* WORK REQUIRED:
Each line in the entries that has the word "none" has to be copied.

* TASK MATERIAL:
::::::::

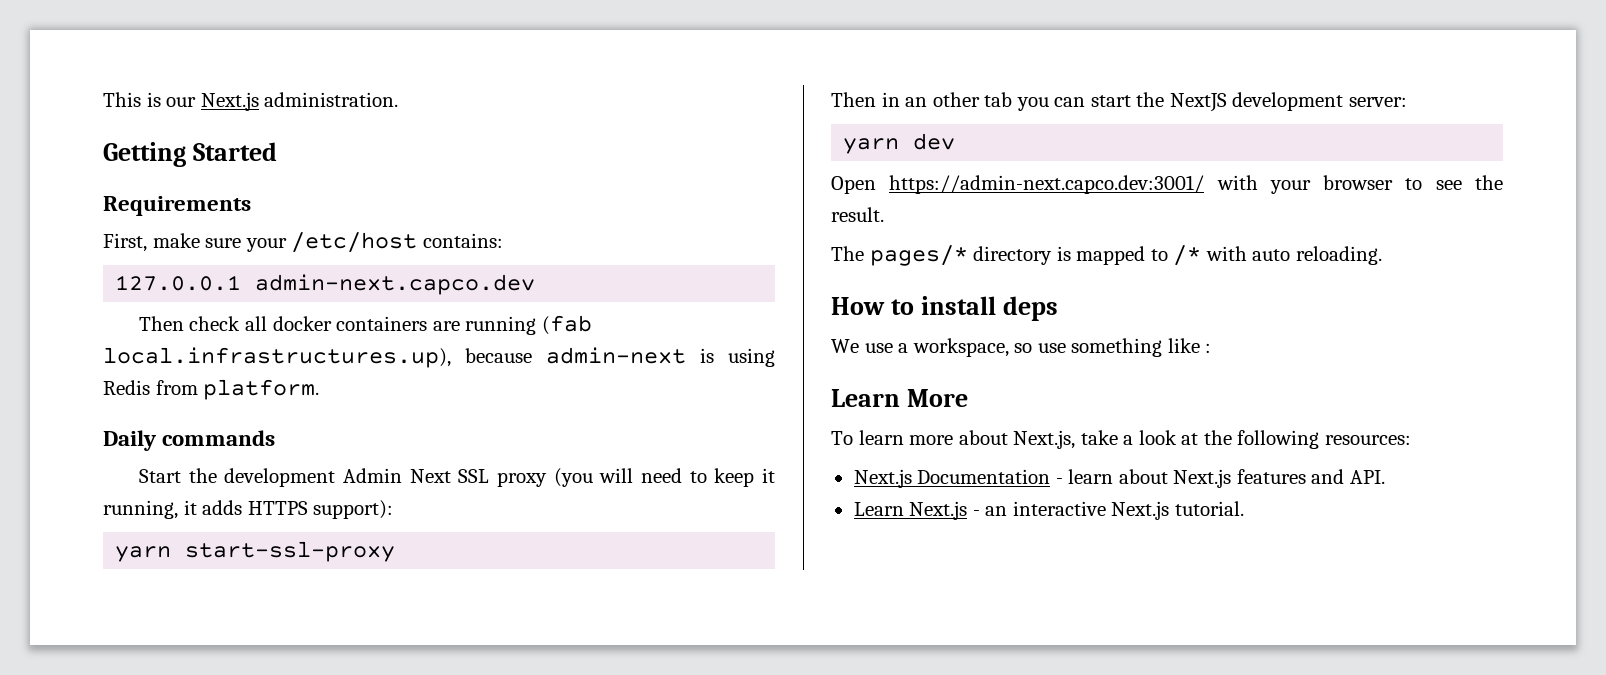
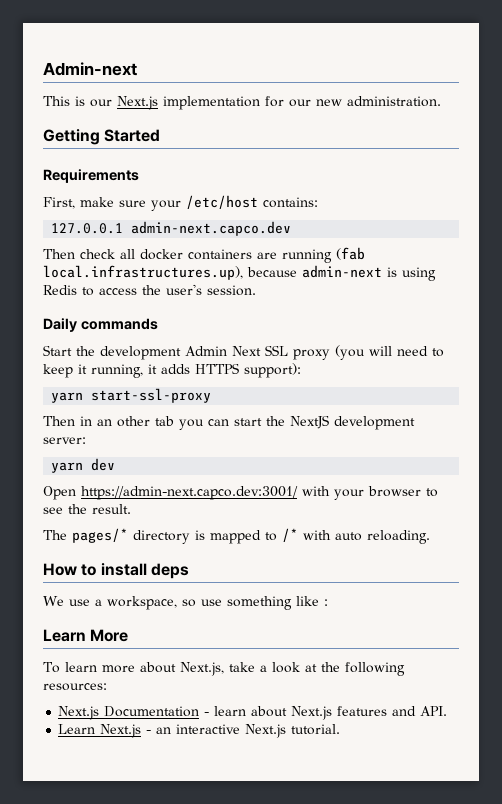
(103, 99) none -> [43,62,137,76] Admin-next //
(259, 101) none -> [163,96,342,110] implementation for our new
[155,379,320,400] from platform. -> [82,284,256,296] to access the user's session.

::::::::

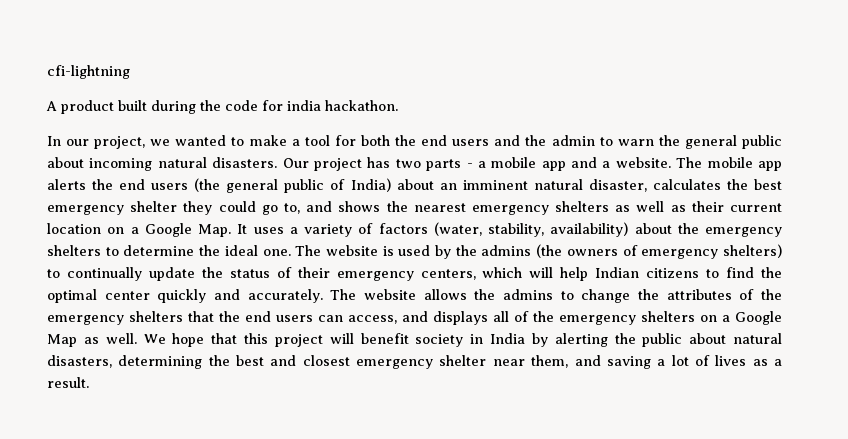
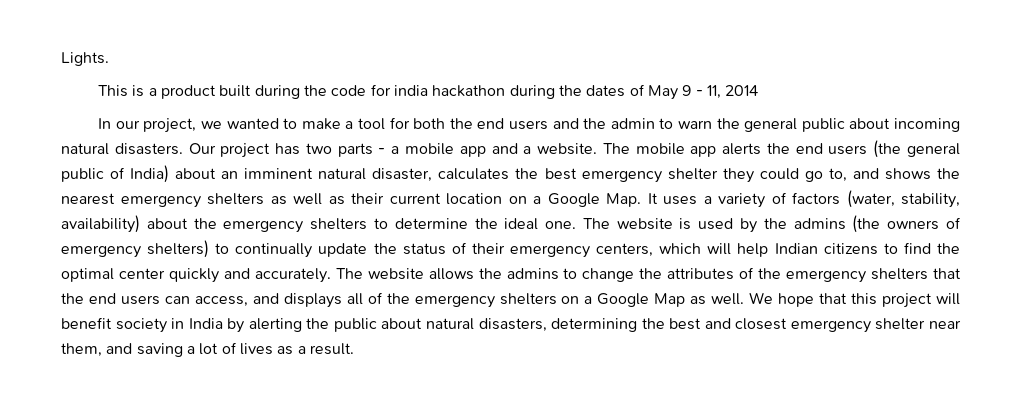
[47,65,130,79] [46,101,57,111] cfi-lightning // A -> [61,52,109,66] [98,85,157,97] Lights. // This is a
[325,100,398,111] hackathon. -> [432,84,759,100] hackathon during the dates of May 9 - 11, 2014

::::::::

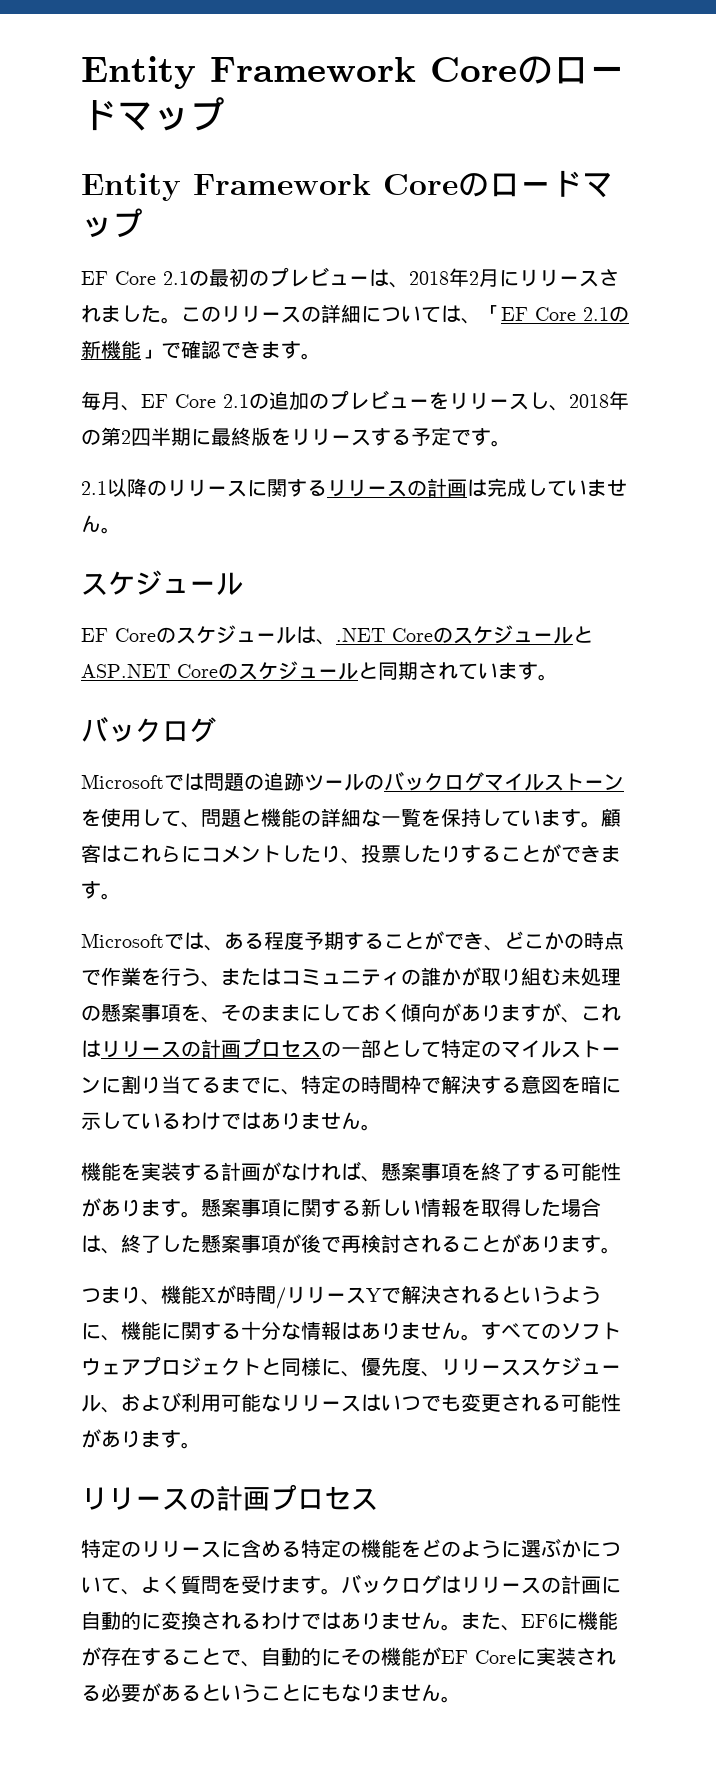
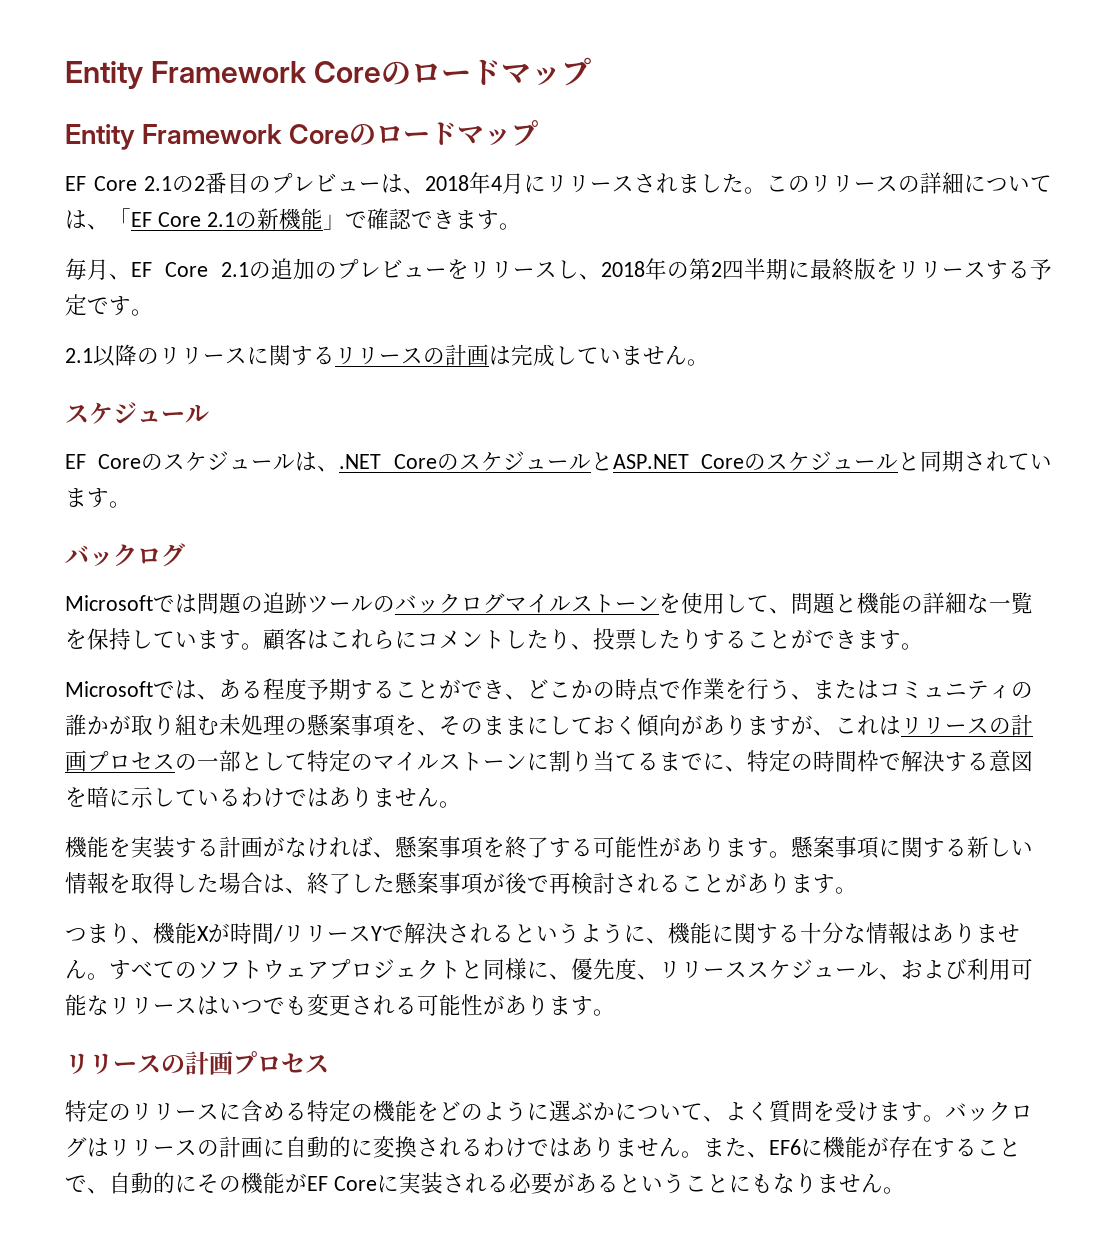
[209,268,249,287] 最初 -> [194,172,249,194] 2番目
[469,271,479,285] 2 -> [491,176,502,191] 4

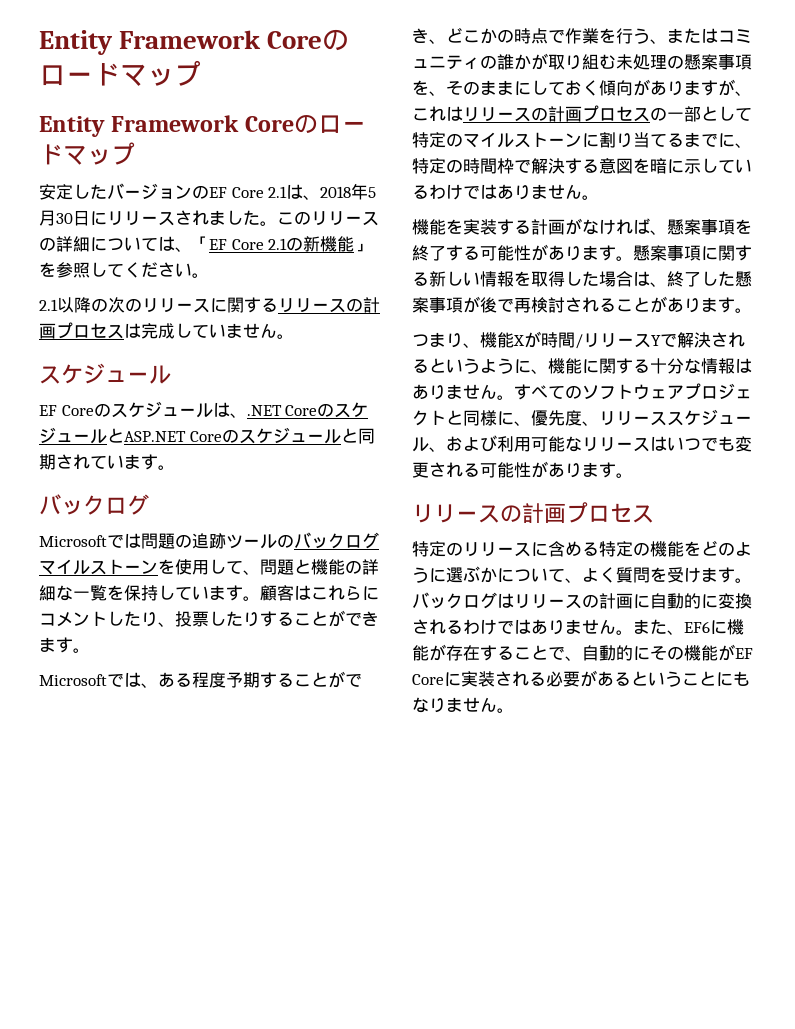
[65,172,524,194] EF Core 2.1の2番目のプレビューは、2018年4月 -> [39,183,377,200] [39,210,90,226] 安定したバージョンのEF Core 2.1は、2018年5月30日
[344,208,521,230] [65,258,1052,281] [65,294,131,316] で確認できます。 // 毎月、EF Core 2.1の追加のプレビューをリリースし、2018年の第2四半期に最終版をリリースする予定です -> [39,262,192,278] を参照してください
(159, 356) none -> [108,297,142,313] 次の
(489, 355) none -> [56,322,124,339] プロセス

::::::::

* SOLUTION FOR THIS TASK:
(103, 99) none -> [43,62,137,76] Admin-next //
(259, 101) none -> [163,96,342,110] implementation for our new
(159, 356) none -> [108,297,142,313] 次の
(489, 355) none -> [56,322,124,339] プロセス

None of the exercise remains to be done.